В это мгновение он чувствует, что взлетает в воздух, потом летит вниз головой в лужу. В ушах у него шум, в груди так мучительно жжет, словно там кусок раскаленного железа, во рту скверный привкус, потом начинает вдруг так тошнить, что кажется – конец ему пришел, а дыхание… да где тут еще дышать! К счастью, в ту минуту, когда ему становится совсем плохо, он снова летит куда-то вниз, и здесь ему делается легче. Оглядевшись, он видит, что лежит в овине, на постели. Постель эта почему-то устроена на полу, в самом углу овина; холодный, пронизывающий ветер врывается в ворота и раскачивает подвешенное к балке большое решето, полное мякины. Голова Тоотса все еще пылает, хотя солнце уже зашло, и он весь дрожит от холода.
Красное полосатое одеяло, которым он укрыт, тоже все в больших дырах, как решето, и ничуть не греет; а тут еще рядом примостился кто-то другой и пытается сорвать с него и это покрывало. Тоотс сворачивается калачиком, так что колени его касаются подбородка; он скрутился бы хоть в морской узел, только бы согреться.
Но согреться он никак не может.
Откуда-то доносится пение. Сначала совсем тихо, потом громче и, наконец, так громко, точно мимо марширует пожарный оркестр. Голоса звучат где-то близко, так ясно, что… что…
Тоотс открывает глаза и испуганно озирается. Ему, конечно, сразу становится понятно, что все виденное и слышанное было только сном, но он очень изумлен – почему песня все еще продолжает звучать и наяву.
Кто это поет? И где он сам сейчас находится? Его растерянный взгляд падает на Кийра… Ага-а, ну да, конечно, все это было наяву, бутылка еще и сейчас валяется на земле. Черт, как это они могли тут заснуть? Тоотс медленно поднимается, морщится, отплевывается, ерошит свои растрепанные волосы, потягивается и задумчиво смотрит на Кийра, как бы обдумывая, что лучше всего предпринять сейчас с этим человеком.
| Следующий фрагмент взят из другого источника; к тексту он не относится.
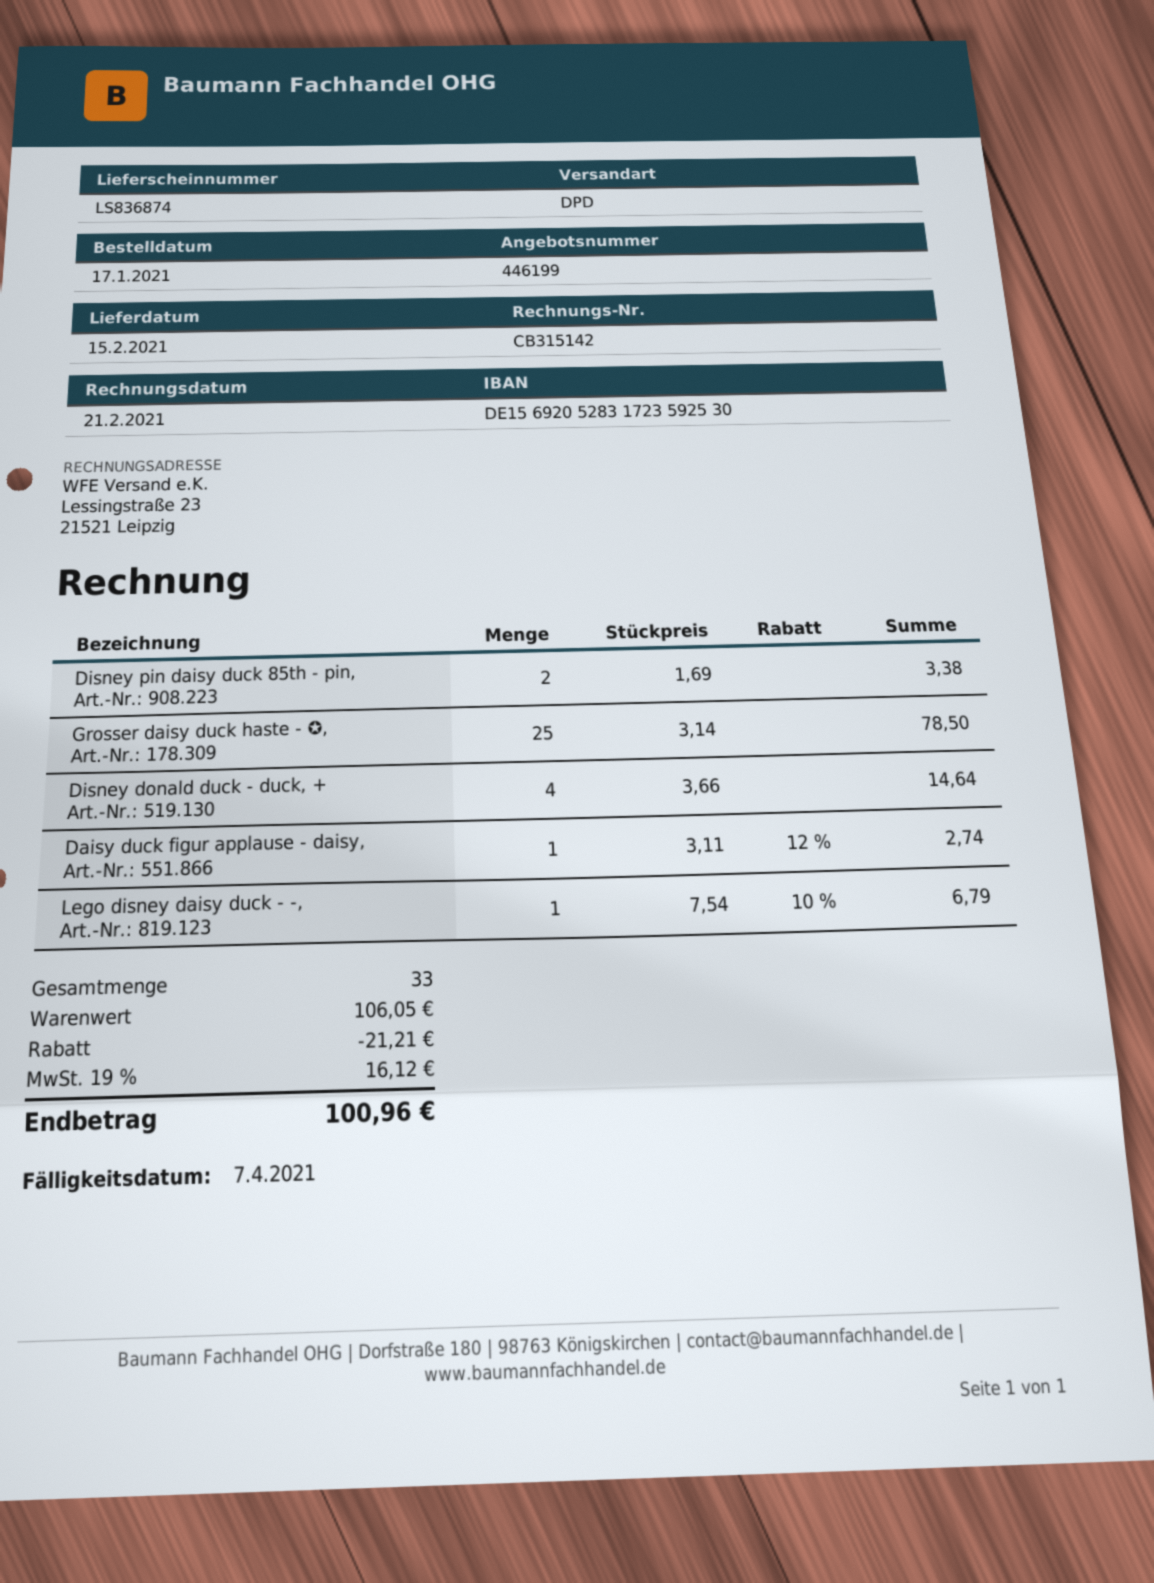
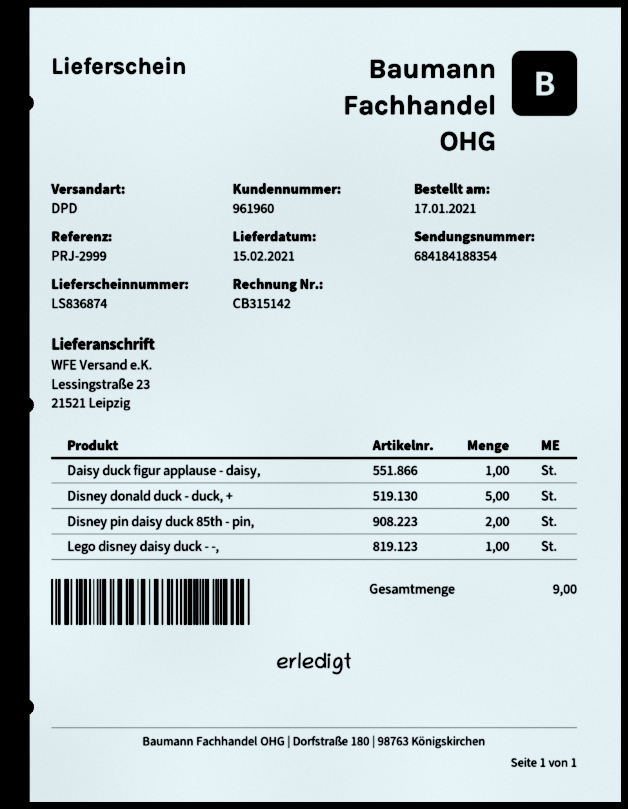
Grosser daisy duck haste - ✪,: 25 -> none
Disney donald duck - duck, +: 4 -> 5
total quantity: 33 -> 9

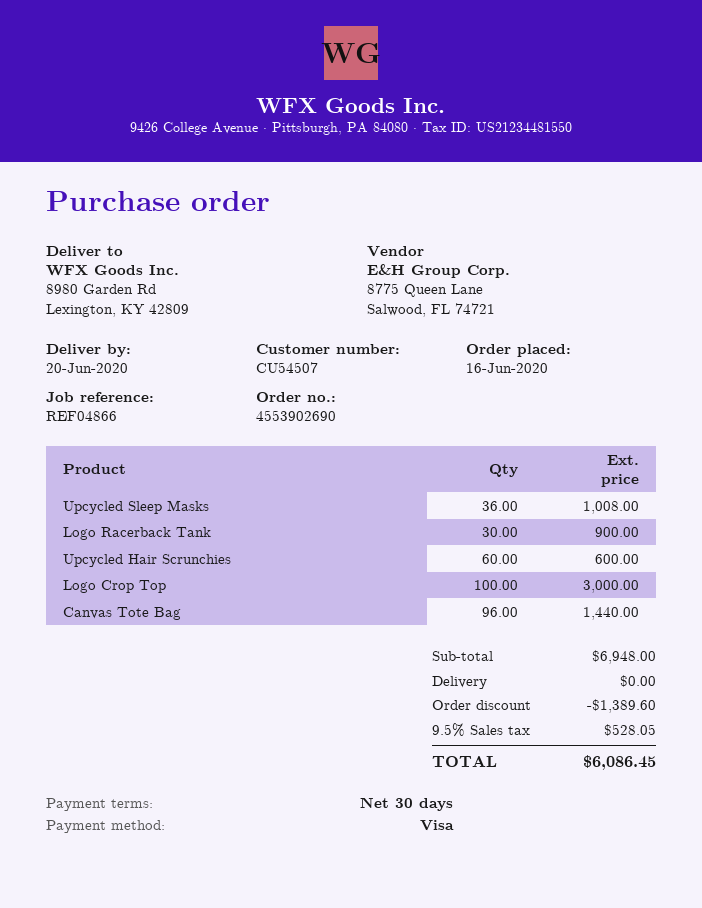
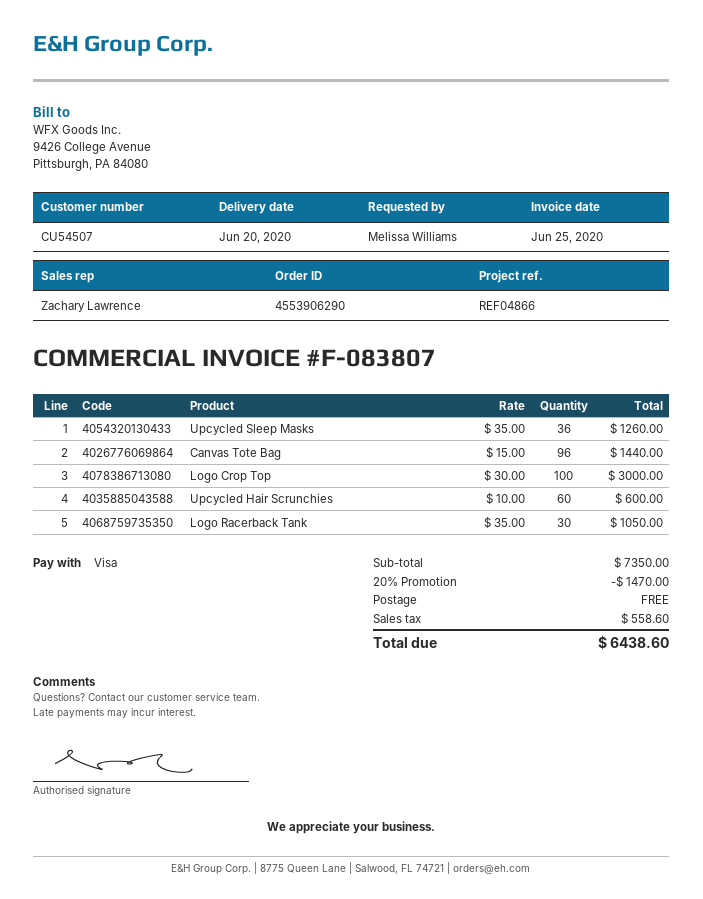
order number: 4553902690 -> 4553906290
Upcycled Sleep Masks: 36 for 1008.00 -> 36 for 1260.00
Logo Racerback Tank: 30 for 900.00 -> 30 for 1050.00
subtotal: 6948.00 -> 7350.00
discount: 1389.60 -> 1470.00
tax: 528.05 -> 558.60
total: 6086.45 -> 6438.60

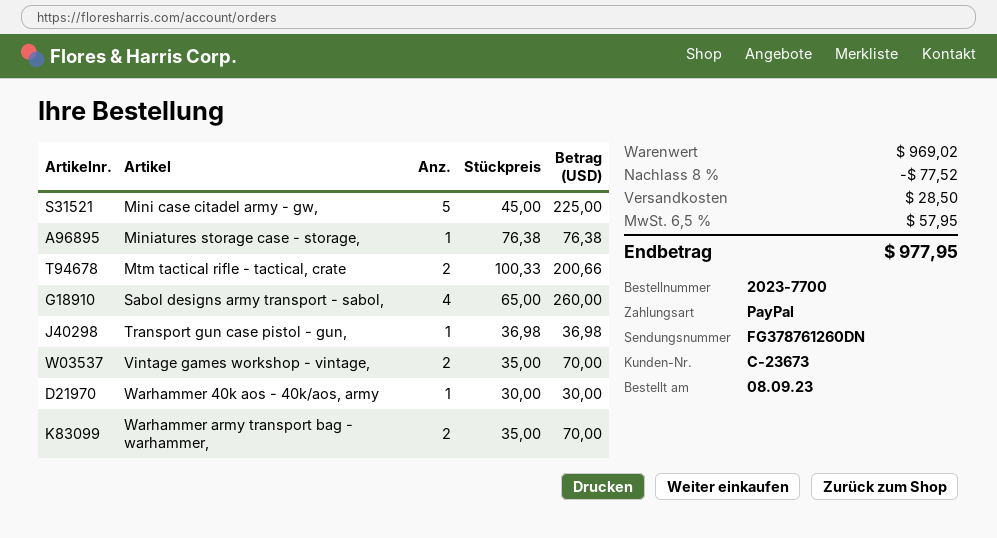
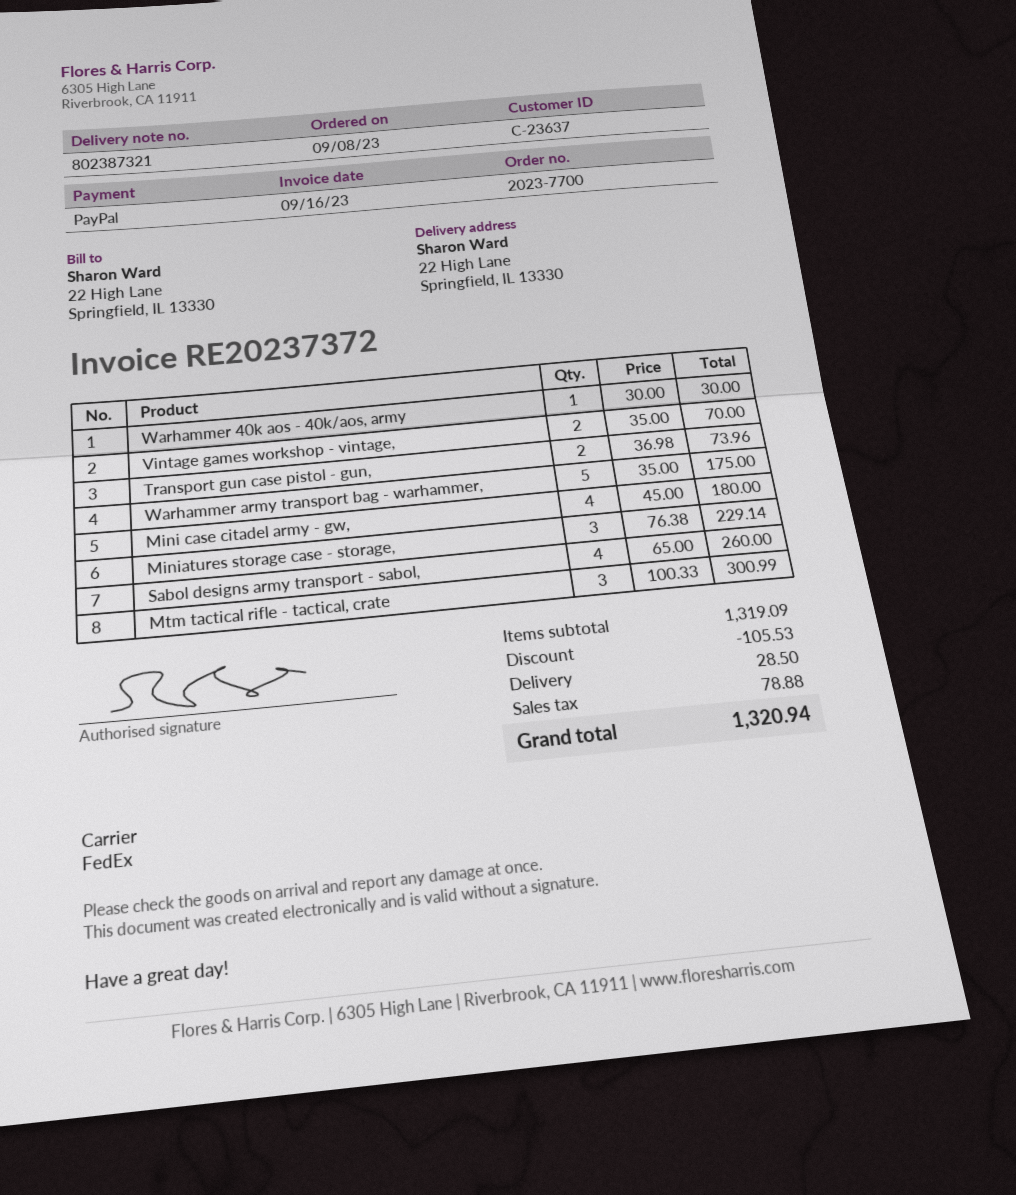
customer number: C-23673 -> C-23637
Mini case citadel army - gw,: 5 x 45.00 = 225.00 -> 4 x 45.00 = 180.00
Miniatures storage case - storage,: 1 x 76.38 = 76.38 -> 3 x 76.38 = 229.14
Mtm tactical rifle - tactical, crate: 2 x 100.33 = 200.66 -> 3 x 100.33 = 300.99
Transport gun case pistol - gun,: 1 x 36.98 = 36.98 -> 2 x 36.98 = 73.96
Warhammer army transport bag - warhammer,: 2 x 35.00 = 70.00 -> 5 x 35.00 = 175.00
subtotal: 969.02 -> 1319.09
discount: 77.52 -> 105.53
tax: 57.95 -> 78.88
total: 977.95 -> 1320.94

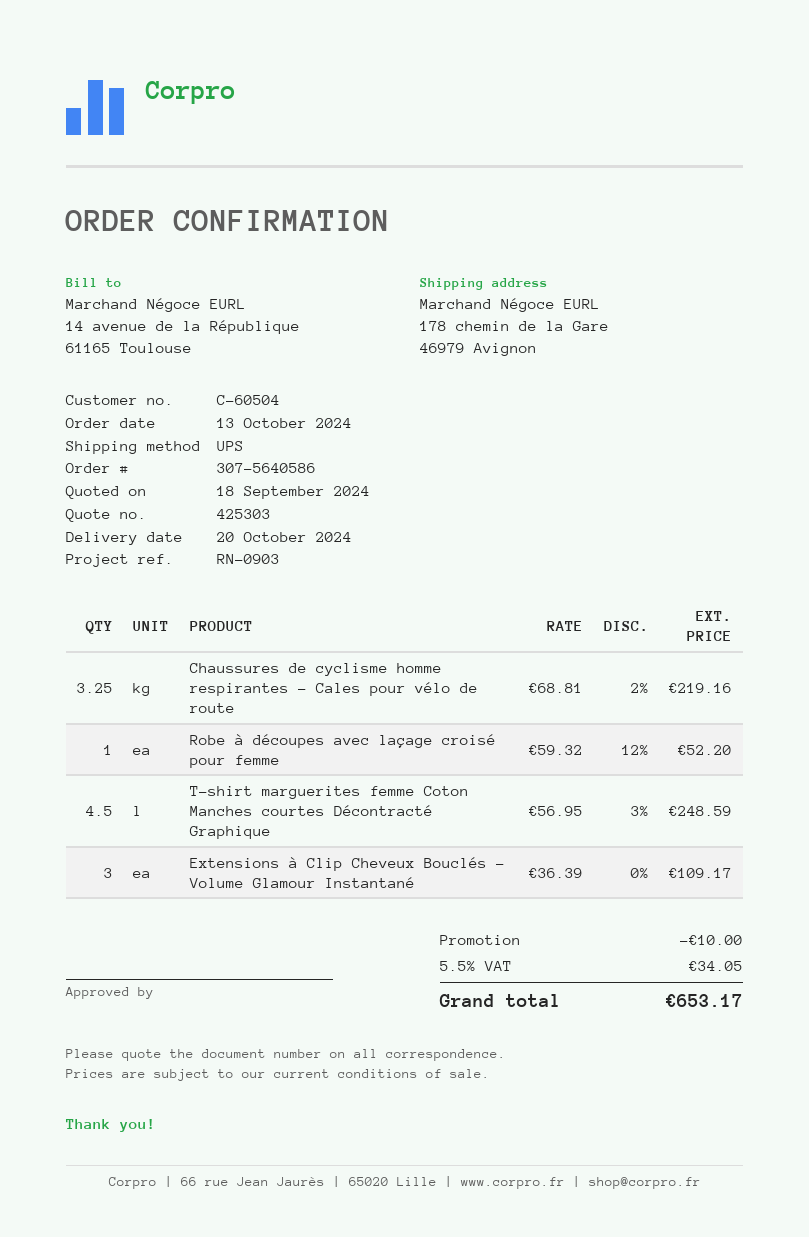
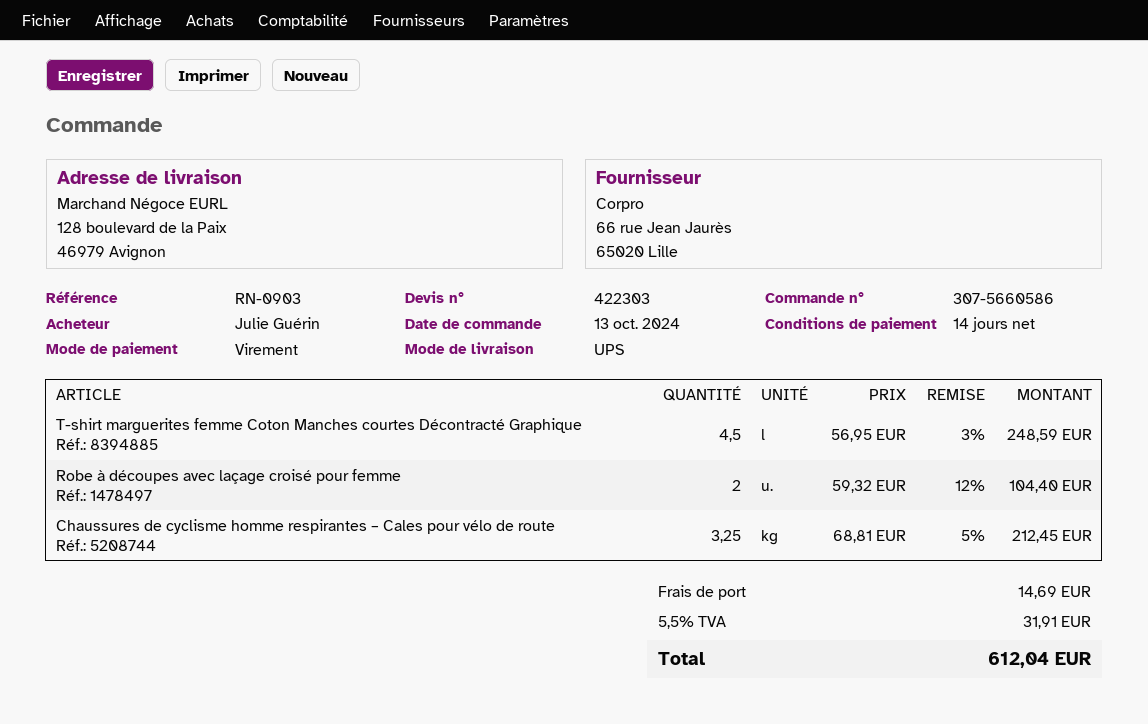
quote number: 425303 -> 422303
order number: 307-5640586 -> 307-5660586
ship to: 178 chemin de la Gare, 46979 Avignon -> 128 boulevard de la Paix, 46979 Avignon
Chaussures de cyclisme homme respirantes – Cales pour vélo de route: 3.25 x 68.81 - 2% = 219.16 -> 3.25 x 68.81 - 5% = 212.45
Robe à découpes avec laçage croisé pour femme: 1 x 59.32 - 12% = 52.20 -> 2 x 59.32 - 12% = 104.40
Extensions à Clip Cheveux Bouclés - Volume Glamour Instantané: 3 x 36.39 = 109.17 -> none
discount: 10.00 -> none
shipping: none -> 14.69
tax: 5.5% = 34.05 -> 5.5% = 31.91
total: 653.17 -> 612.04

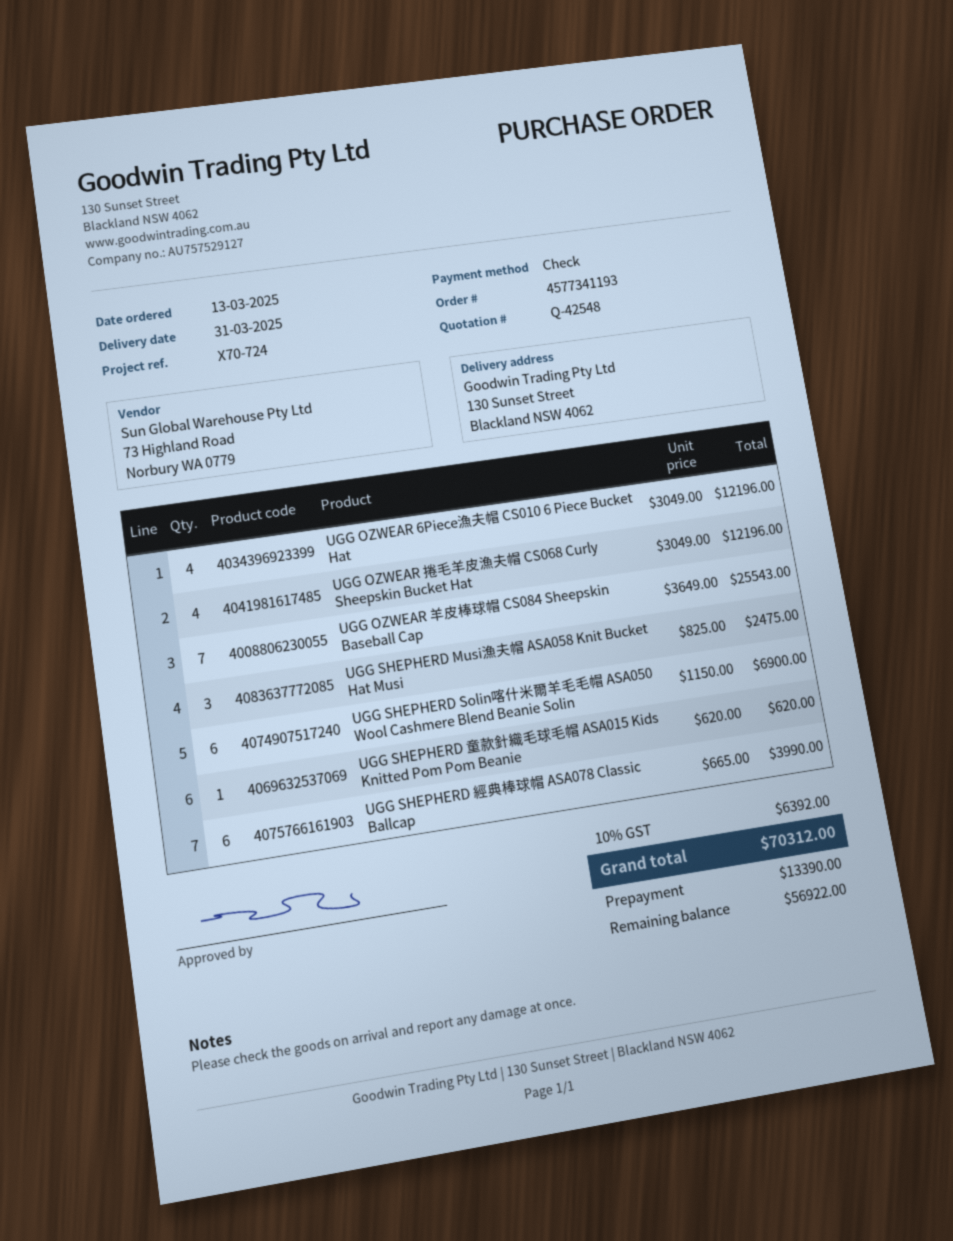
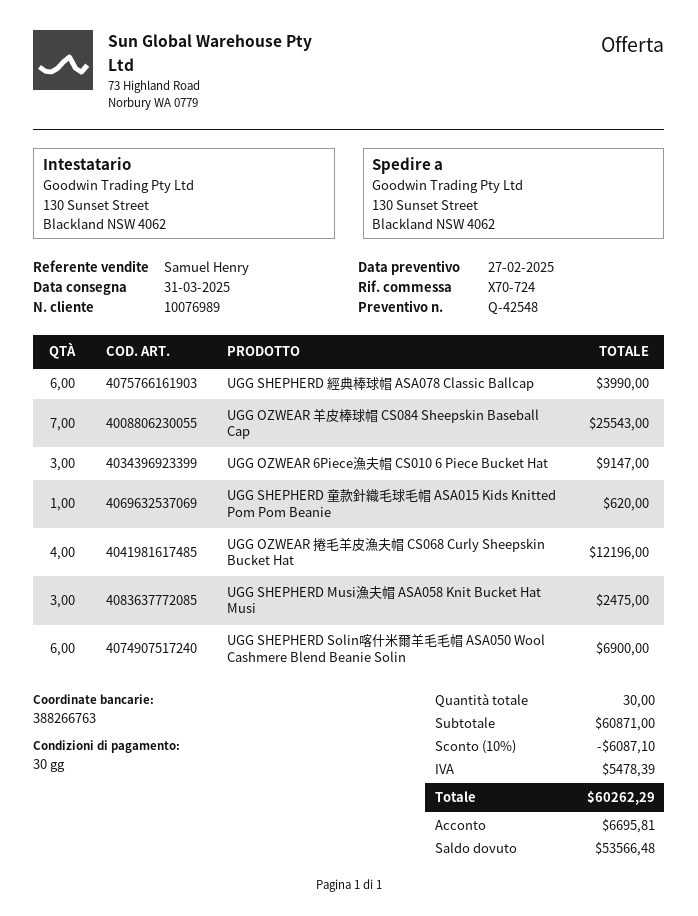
UGG OZWEAR 6Piece漁夫帽 CS010 6 Piece Bucket Hat: 4 for 12196.00 -> 3 for 9147.00
discount: none -> 10% = 6087.10
tax: 6392.00 -> 5478.39
total: 70312.00 -> 60262.29
deposit: 13390.00 -> 6695.81
balance: 56922.00 -> 53566.48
Наконец он трогает приятеля за плечо и трясет его: – Кийр, Кийр, вставай! Уже поют! Идем туда!
Но приятель глубоко вздыхает, бормочет непонятные слова, делает такое движение, словно хочет натянуть на себя сползшее одеяло, и, сопя, снова засыпает.
«Не встает… Такого хоть ломом поднимай, – думает Тоотс, убеждаясь в бесполезности своих усилий. – Ничего не выйдет. Ишь ты, дохлятина… пить не умеет… Вот я, например…»
Он поднимает бутылку, рассматривает ее со всех сторон и еще раз читает по складам: «Настоящее русское»…
«Странно, – рассуждает он про себя, настоящее русское, а стоит девяносто пять копеек, а лати патс стоит рубль семьдесят пять какая разница! И „лати“ означает на их языке – настоящее, а „патс“ – сладкое, какой смешной язык! И что это может быть за язык?»
«Не иначе как латынь», – утешает он себя под конец и зарывает бутылку в снег, настороженно посматривая за угол. Затем он окидывает взглядом свое недавнее ложе в снегу, щиплет себя за нос, покачивая головой, глядит на спящего приятеля и неуверенным шагом выходит за угол. Помедлив с минуту на пороге дома, он через переднюю медленно пробирается в кухню и прислушивается. Тишина стоит такая, как во времена Ильи-пророка, нигде не видать ни души, не слышно и пения. Но чуть приоткрыв дверь, ведущую в горницу, он слышит, как в следующей, проходной комнате кто-то говорит громким заунывым голосом. Тоотс на цыпочках входит в комнату, останавливается у печки и продолжает прислушиваться. Ему не терпится узнать, о чем там говорят. До слуха его долетают слова:
– Нарекаю тебя именем… Бруно Бенно Бернхард.
«Что это значит? Прууну Пенну Пернарт? – в испуге думает Тоотс и с недоумением оглядывается по сторонам. – А как же Колумбус Хризостомус?» Он подходит ближе и приникает ухом к дверям. Но там уже говорят совсем о другом и никто больше не повторяет этих имен.